Howard M, Chalifoux M, Tanuseputro P. Does Primary Care Model Effect Healthcare at the End of Life? A Population-Based Retrospective Cohort Study. Jounal of Palliative Medicine. April 2017, 20(4): 344-351. https://doi.org/10.1089/jpm.2016.0283

Abstract: This study addressed the concept that comprehensive primary care may enhance patient experience at end of life. The objective was to examine whether belonging to different models of primary care is associated with end-of-life healthcare use and outcomes. It was a retrospective population cohort study, using health administrative databases to describe health services and costs in the last six months of life across three primary care models: enrolled to a physician remunerated mainly by capitation, with incentives for comprehensive care and access in some to allied health practitioners (Capitation); remunerated mainly from fee-for-service (FFS) with smaller incentives for comprehensive care (Enhanced FFS); and not enrolled, seeing physicians remunerated solely through FFS (Traditional FFS). It measured health service utilization, costs, and place of death in people who died from April 1, 2010 to March 31, 2013 in Ontario. Conclusion: Decedents in comprehensive primary care models received more care in the community and spent less time in institutions.
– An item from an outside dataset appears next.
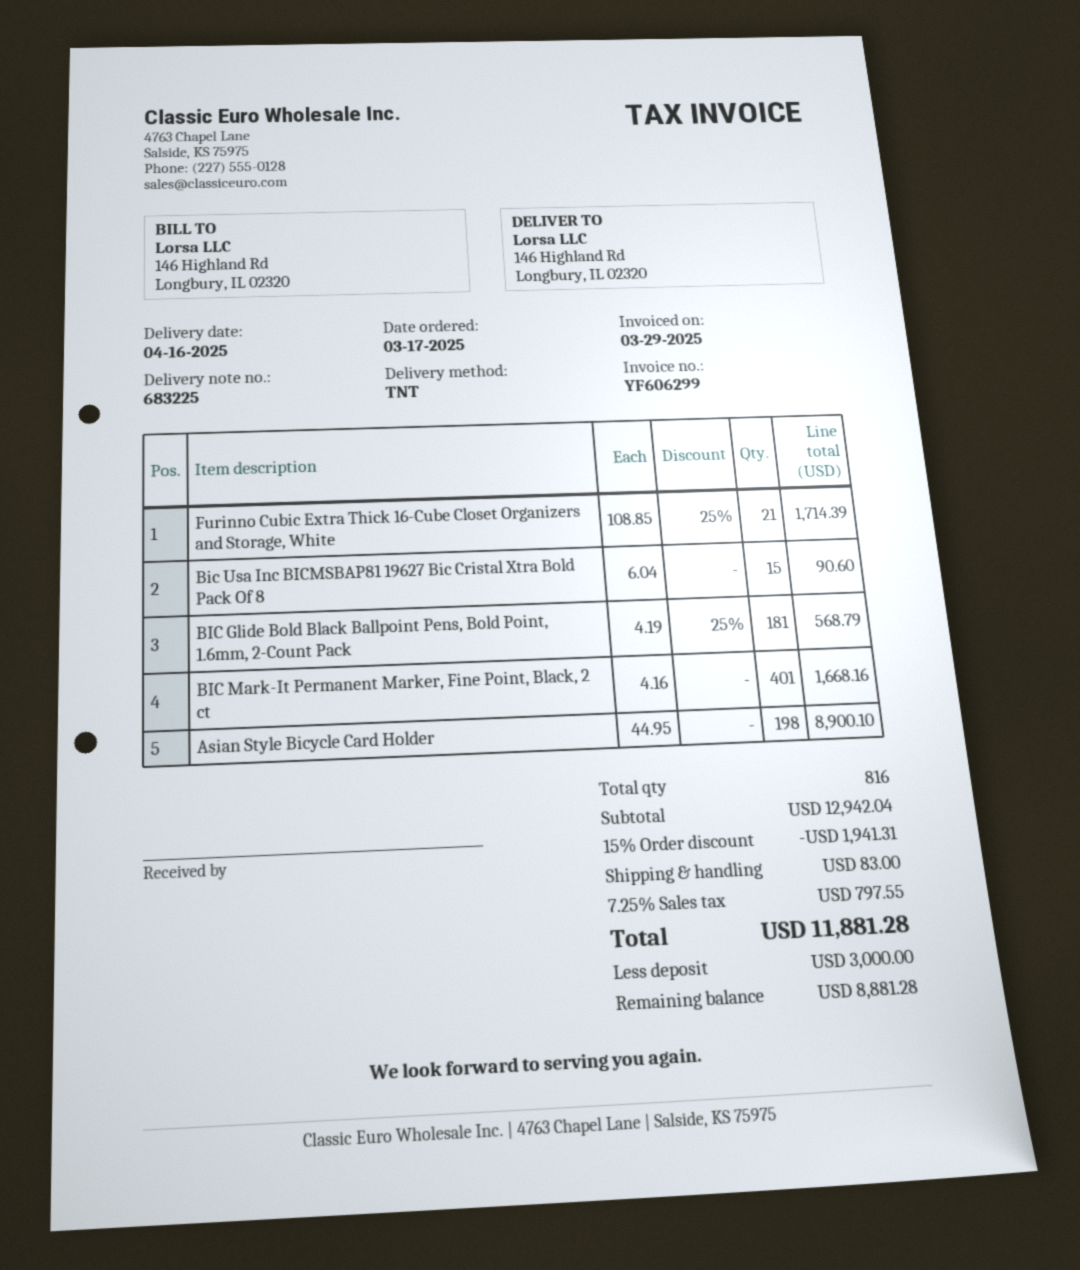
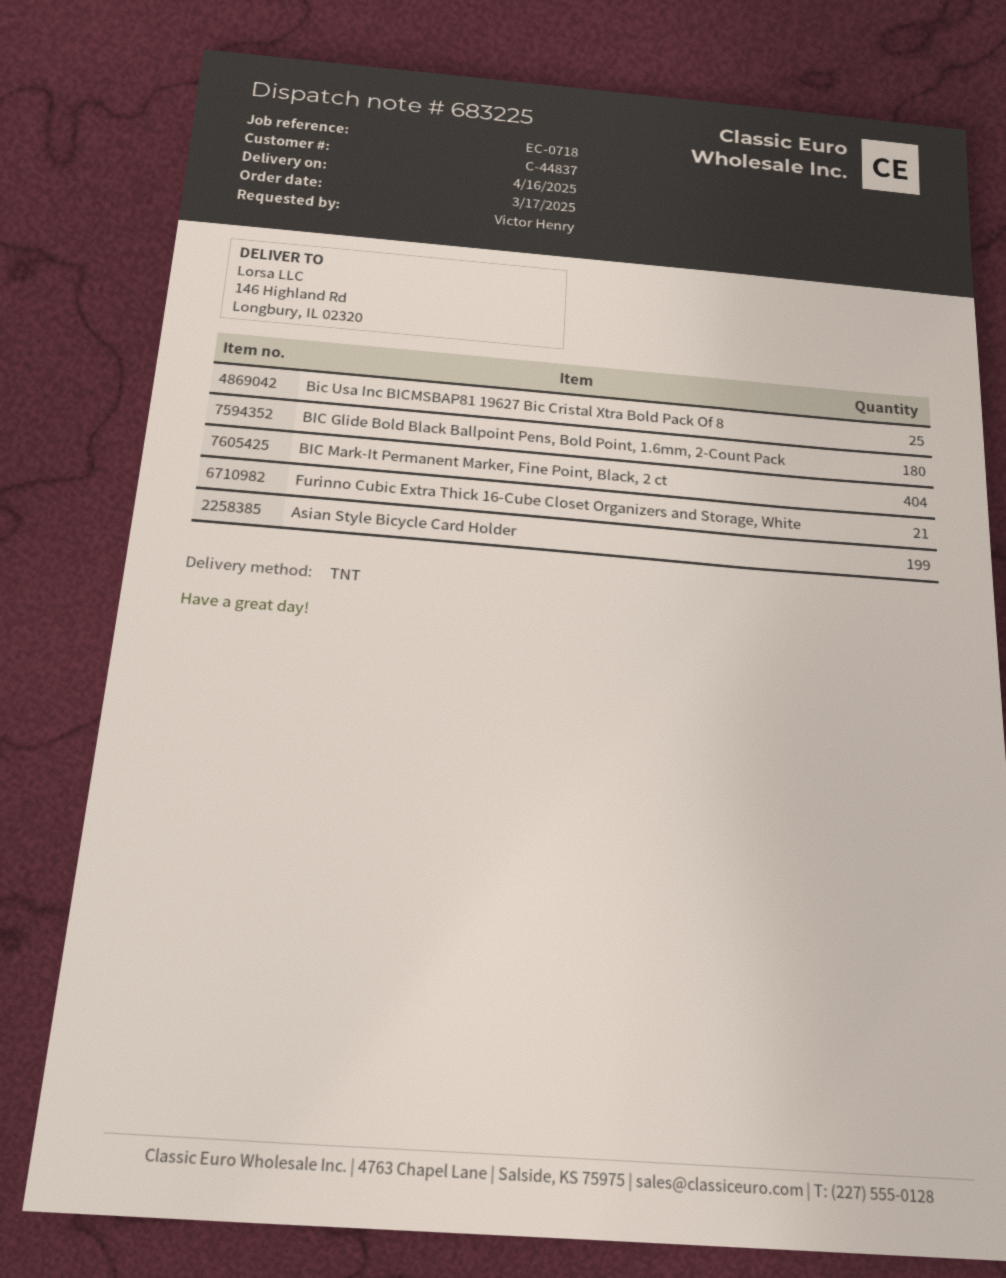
Bic Usa Inc BICMSBAP81 19627 Bic Cristal Xtra Bold Pack Of 8: 15 -> 25
BIC Glide Bold Black Ballpoint Pens, Bold Point, 1.6mm, 2-Count Pack: 181 -> 180
BIC Mark-It Permanent Marker, Fine Point, Black, 2 ct: 401 -> 404
Asian Style Bicycle Card Holder: 198 -> 199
Matlow, J. N., Bronskill, S. E., Gruneir, A., Bell, C. M., Stall, N. M., Herrmann, N., Seitz, D. P., Gill, S. S., Austin, P. C., Fischer, H. D., Fung, K., Wu, W. and Rochon, P. A. (2017), Use of Medications of Questionable Benefit at the End of Life in Nursing Home Residents with Advanced Dementia. J Am Geriatr Soc. doi:10.1111/jgs.14844.

Abstract: The objectives of this study were to determine the prevalence of and resident characteristics associated with the prescription of medications of questionable benefit (MQBs) near the end of life in older adults with advanced dementia in nursing homes. It was a population-based, cross-sectional study using Resident Assessment Instrument (RAI) Minimum Data Set 2.0 linked to health administrative data. Participants were all 9,298 nursing home residents with advanced dementia who died between June 1, 2010, and March 31, 2013; who were aged 66 and older at time of death; and who received at least one MQB in their last year of life. The prevalence of eight classes of MQBs (e.g., lipid-lowering agents, antidementia drugs) used in the last 120 days and last week of life was measured. Conclusion: Many nursing home residents with advanced dementia are dispensed MQBs in the last week of life. Given that MQBs may cause more harm than benefit in this vulnerable population, it is important for physicians to actively reassess the role of all medications toward the end of life.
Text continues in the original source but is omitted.